## INPUT:
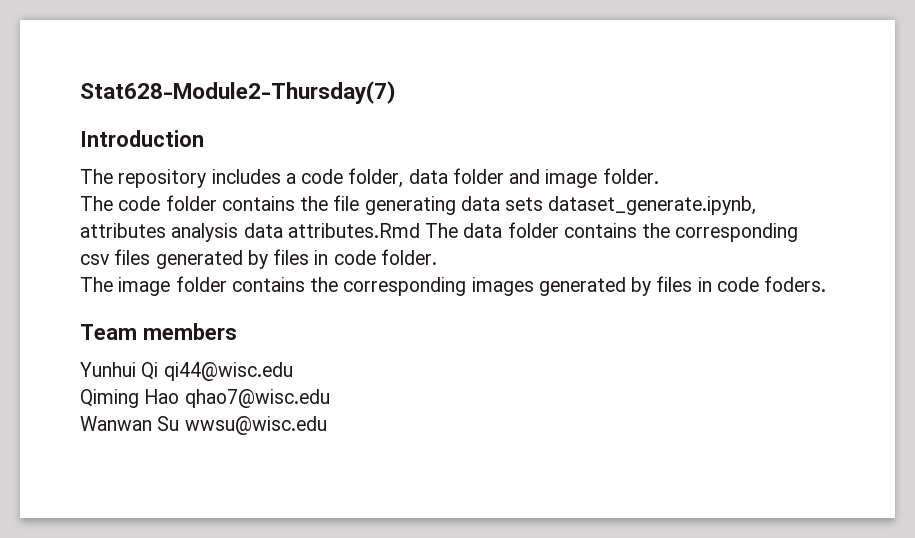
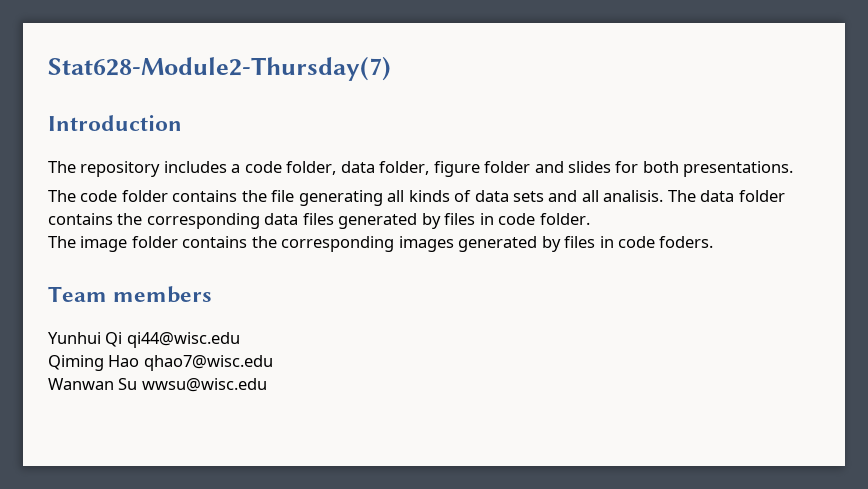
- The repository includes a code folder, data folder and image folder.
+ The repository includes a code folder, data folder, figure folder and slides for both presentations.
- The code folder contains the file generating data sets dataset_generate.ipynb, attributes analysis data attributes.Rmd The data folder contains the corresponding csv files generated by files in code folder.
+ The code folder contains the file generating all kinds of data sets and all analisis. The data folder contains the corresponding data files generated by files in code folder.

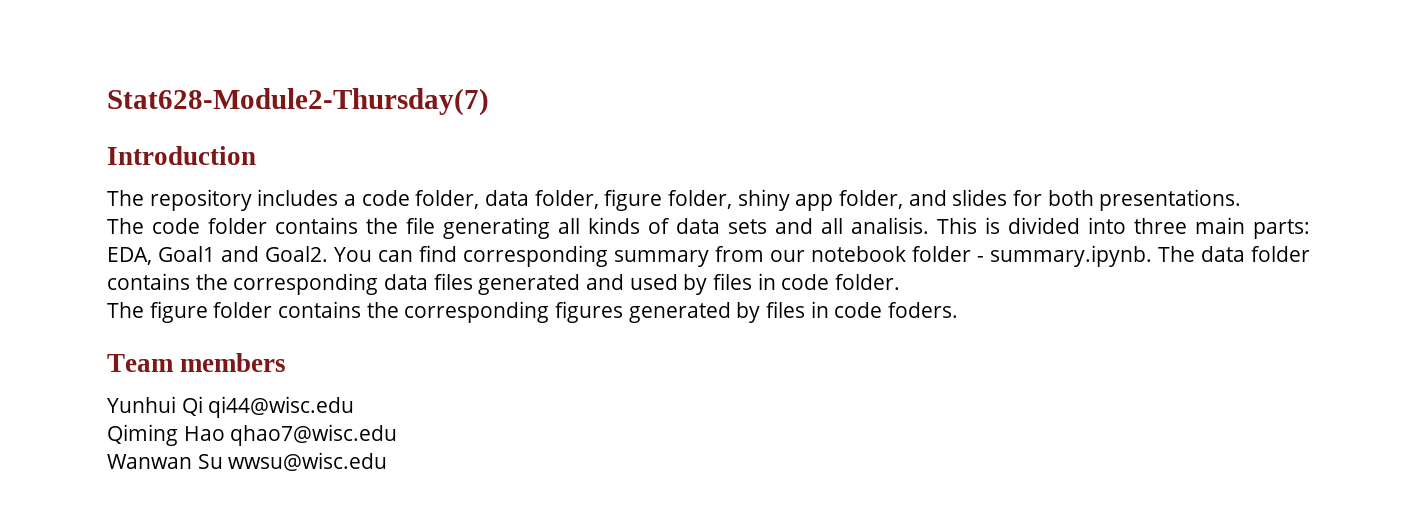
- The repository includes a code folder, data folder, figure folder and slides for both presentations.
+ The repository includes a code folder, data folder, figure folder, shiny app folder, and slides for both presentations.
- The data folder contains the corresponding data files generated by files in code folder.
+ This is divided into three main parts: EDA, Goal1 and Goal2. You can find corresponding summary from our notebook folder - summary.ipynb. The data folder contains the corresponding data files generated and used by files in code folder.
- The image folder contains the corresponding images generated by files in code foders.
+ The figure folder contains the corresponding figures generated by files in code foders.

---

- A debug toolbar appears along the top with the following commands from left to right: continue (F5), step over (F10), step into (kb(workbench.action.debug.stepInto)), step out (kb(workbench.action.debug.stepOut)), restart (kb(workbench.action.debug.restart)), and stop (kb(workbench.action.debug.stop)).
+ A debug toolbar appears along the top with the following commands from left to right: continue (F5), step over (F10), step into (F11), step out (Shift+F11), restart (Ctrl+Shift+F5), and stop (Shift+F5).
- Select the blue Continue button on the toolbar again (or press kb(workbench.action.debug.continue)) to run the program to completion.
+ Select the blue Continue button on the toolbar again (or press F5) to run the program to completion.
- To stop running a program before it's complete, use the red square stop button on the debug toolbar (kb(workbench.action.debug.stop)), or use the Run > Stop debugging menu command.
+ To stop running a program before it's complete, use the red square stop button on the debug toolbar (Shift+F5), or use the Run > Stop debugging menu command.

## TASK BRIEF:
Each line of the records that holds the word "debugging" should be copied out.

## ANSWER TO THIS PROBLEM:
- To stop running a program before it's complete, use the red square stop button on the debug toolbar (kb(workbench.action.debug.stop)), or use the Run > Stop debugging menu command.
+ To stop running a program before it's complete, use the red square stop button on the debug toolbar (Shift+F5), or use the Run > Stop debugging menu command.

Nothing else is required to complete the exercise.